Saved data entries
● ● ● ●

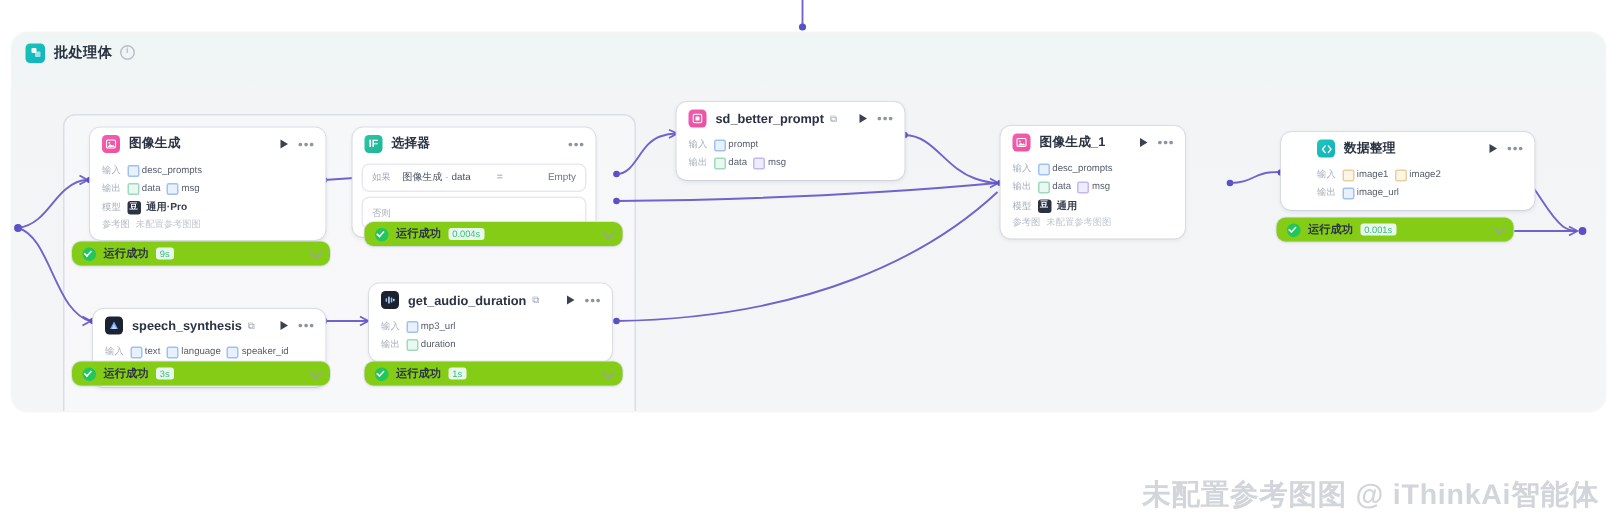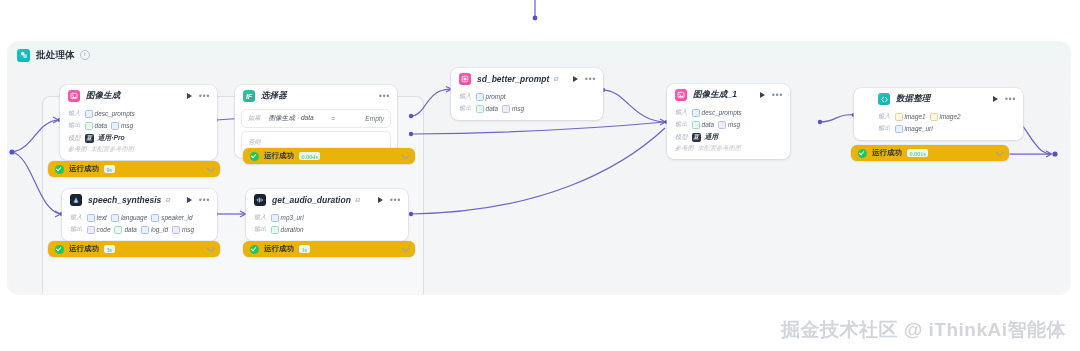--- a/index.html
+++ b/index.html
@@ -32,7 +32,6 @@
     border-radius: 10px;
     box-shadow: 0 0 0 1px rgba(0,0,0,0.035);
     overflow: hidden;
-    margin-top: 20px;
   }
   .canvas-header {
     position: absolute;

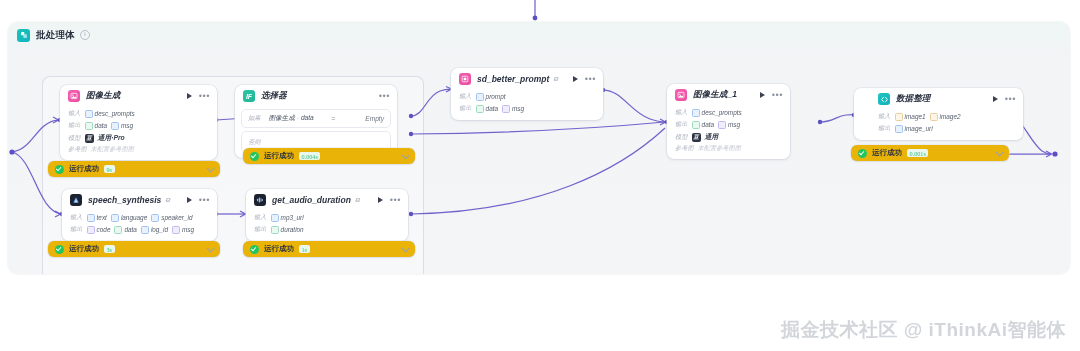--- a/index.html
+++ b/index.html
@@ -108,7 +108,6 @@
     border-radius: 7px;
     box-shadow: 0 1px 3px rgba(36,45,65,0.10), 0 0 0 .6px rgba(220,224,232,0.9);
     overflow: hidden;
-    font-style: italic;
   }
   .node-head {
     display: flex;

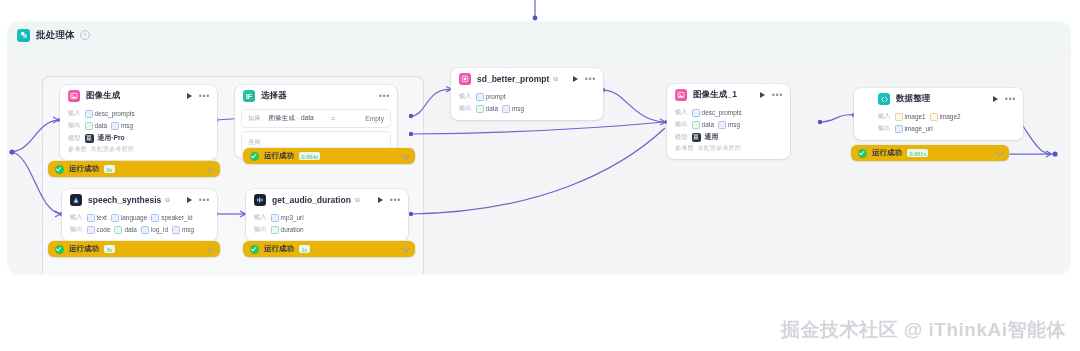--- a/index.html
+++ b/index.html
@@ -238,7 +238,7 @@
   
   .status-bar {
     position: absolute;
-    background: #eab308;
+    background: #84cc16;
     border-radius: 6px;
     box-shadow: 0 1px 2px rgba(36,45,65,0.08), 0 0 0 .6px rgba(223,227,234,0.95);
     display: flex;
@@ -246,7 +246,6 @@
     padding: 0 7px;
     box-sizing: border-box;
     height: 16px;
-    font-family: Liberation Serif, serif;
   }
   .ok-dot {
     width: 9px; height: 9px; border-radius: 50%;

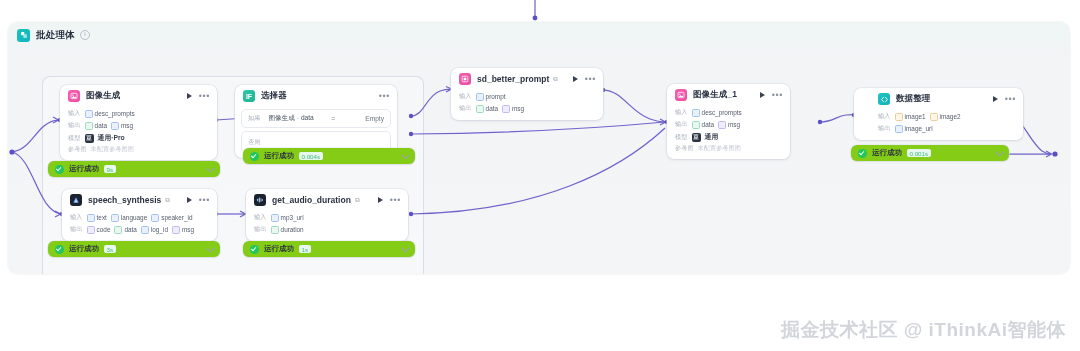--- a/index.html
+++ b/index.html
@@ -568,7 +568,7 @@
     <span class="chev"></span>
   </div>
 
-  <div class="node" style="left:62px; top:189px; width:155px;">
+  <div class="node" style="left:62px; top:206px; width:155px;">
     <div class="node-head">
       <span class="node-icon ic-sp">
         <svg width="8" height="8" viewBox="0 0 12 12" aria-hidden="true">

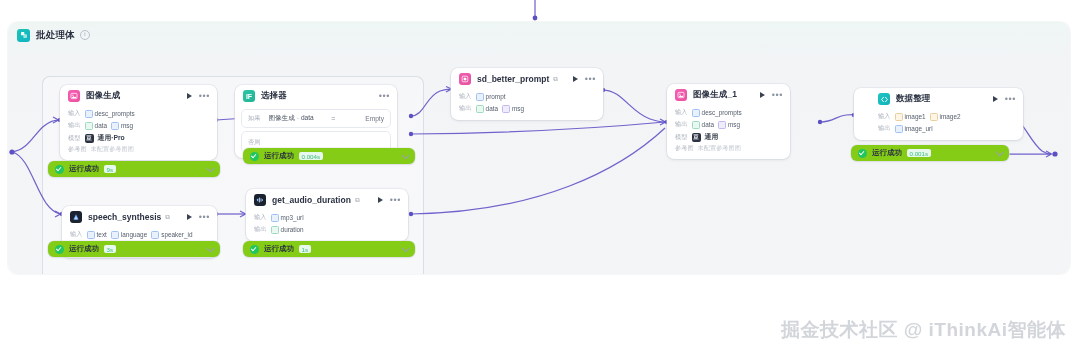--- a/index.html
+++ b/index.html
@@ -668,7 +668,7 @@
     <span class="chev"></span>
   </div>
 
-  <div class="watermark">掘金技术社区 @ iThinkAi智能体</div>
+  <div class="watermark">未配置参考图图 @ iThinkAi智能体</div>
 
 </div>
 

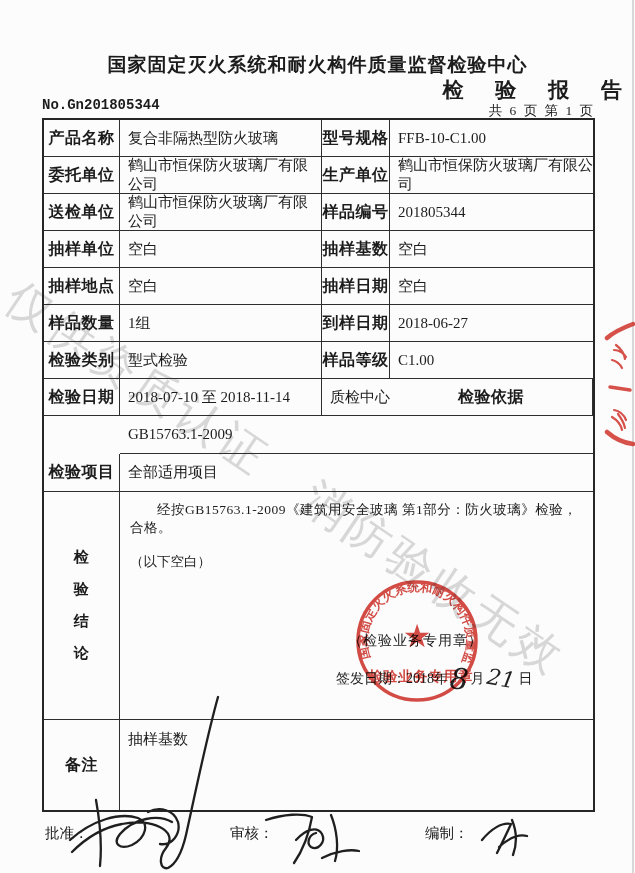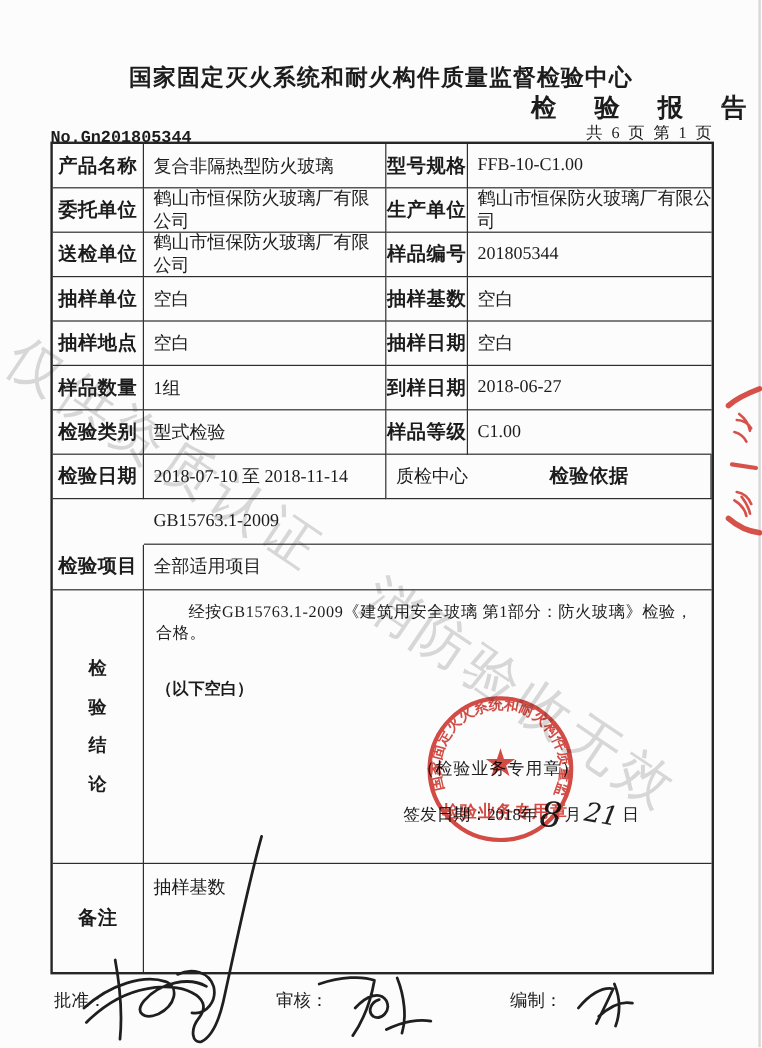--- a/index.html
+++ b/index.html
@@ -39,7 +39,7 @@
   .report-no {
     position:absolute; top:97px; left:42px;
     font-family:"Liberation Mono", monospace;
-    font-weight:bold; font-size:14px;margin-top:10px;
+    font-weight:bold; font-size:14px;
   }
   .page-info {
     position:absolute; top:102px; right:40px;

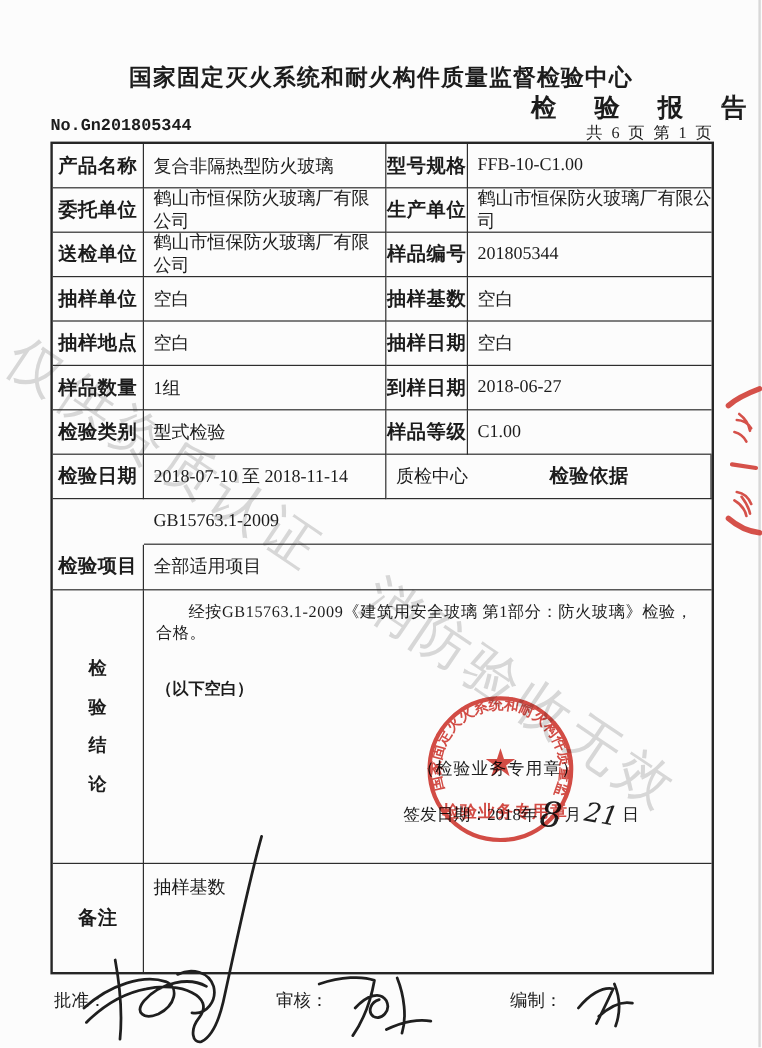--- a/index.html
+++ b/index.html
@@ -78,7 +78,7 @@
     font-size:13.5px;
   }
   .concl-line1 { text-indent:2em; letter-spacing:.5px; }
-  .concl-line2 { margin-top:28px;font-weight:bold; }
+  .concl-line2 { margin-top:16px; }
   .stamp-note { position:absolute; left:228px; top:140px; font-size:14px; letter-spacing:1px; }
   .date-line  { position:absolute; left:216px; top:170px; font-size:14px; white-space:nowrap; }
   .hand {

● ● ● ●

• _Task to carry out_: Copy every record exactly as it appears, apart from any pictures.

• _Exercise answer_:
--- a/index.html
+++ b/index.html
@@ -32,7 +32,6 @@
     border-radius: 10px;
     box-shadow: 0 0 0 1px rgba(0,0,0,0.035);
     overflow: hidden;
-    margin-top: 20px;
   }
   .canvas-header {
     position: absolute;

--- a/index.html
+++ b/index.html
@@ -108,7 +108,6 @@
     border-radius: 7px;
     box-shadow: 0 1px 3px rgba(36,45,65,0.10), 0 0 0 .6px rgba(220,224,232,0.9);
     overflow: hidden;
-    font-style: italic;
   }
   .node-head {
     display: flex;

--- a/index.html
+++ b/index.html
@@ -238,7 +238,7 @@
   
   .status-bar {
     position: absolute;
-    background: #eab308;
+    background: #84cc16;
     border-radius: 6px;
     box-shadow: 0 1px 2px rgba(36,45,65,0.08), 0 0 0 .6px rgba(223,227,234,0.95);
     display: flex;
@@ -246,7 +246,6 @@
     padding: 0 7px;
     box-sizing: border-box;
     height: 16px;
-    font-family: Liberation Serif, serif;
   }
   .ok-dot {
     width: 9px; height: 9px; border-radius: 50%;

--- a/index.html
+++ b/index.html
@@ -568,7 +568,7 @@
     <span class="chev"></span>
   </div>
 
-  <div class="node" style="left:62px; top:189px; width:155px;">
+  <div class="node" style="left:62px; top:206px; width:155px;">
     <div class="node-head">
       <span class="node-icon ic-sp">
         <svg width="8" height="8" viewBox="0 0 12 12" aria-hidden="true">

--- a/index.html
+++ b/index.html
@@ -668,7 +668,7 @@
     <span class="chev"></span>
   </div>
 
-  <div class="watermark">掘金技术社区 @ iThinkAi智能体</div>
+  <div class="watermark">未配置参考图图 @ iThinkAi智能体</div>
 
 </div>
 

--- a/index.html
+++ b/index.html
@@ -39,7 +39,7 @@
   .report-no {
     position:absolute; top:97px; left:42px;
     font-family:"Liberation Mono", monospace;
-    font-weight:bold; font-size:14px;margin-top:10px;
+    font-weight:bold; font-size:14px;
   }
   .page-info {
     position:absolute; top:102px; right:40px;

--- a/index.html
+++ b/index.html
@@ -78,7 +78,7 @@
     font-size:13.5px;
   }
   .concl-line1 { text-indent:2em; letter-spacing:.5px; }
-  .concl-line2 { margin-top:28px;font-weight:bold; }
+  .concl-line2 { margin-top:16px; }
   .stamp-note { position:absolute; left:228px; top:140px; font-size:14px; letter-spacing:1px; }
   .date-line  { position:absolute; left:216px; top:170px; font-size:14px; white-space:nowrap; }
   .hand {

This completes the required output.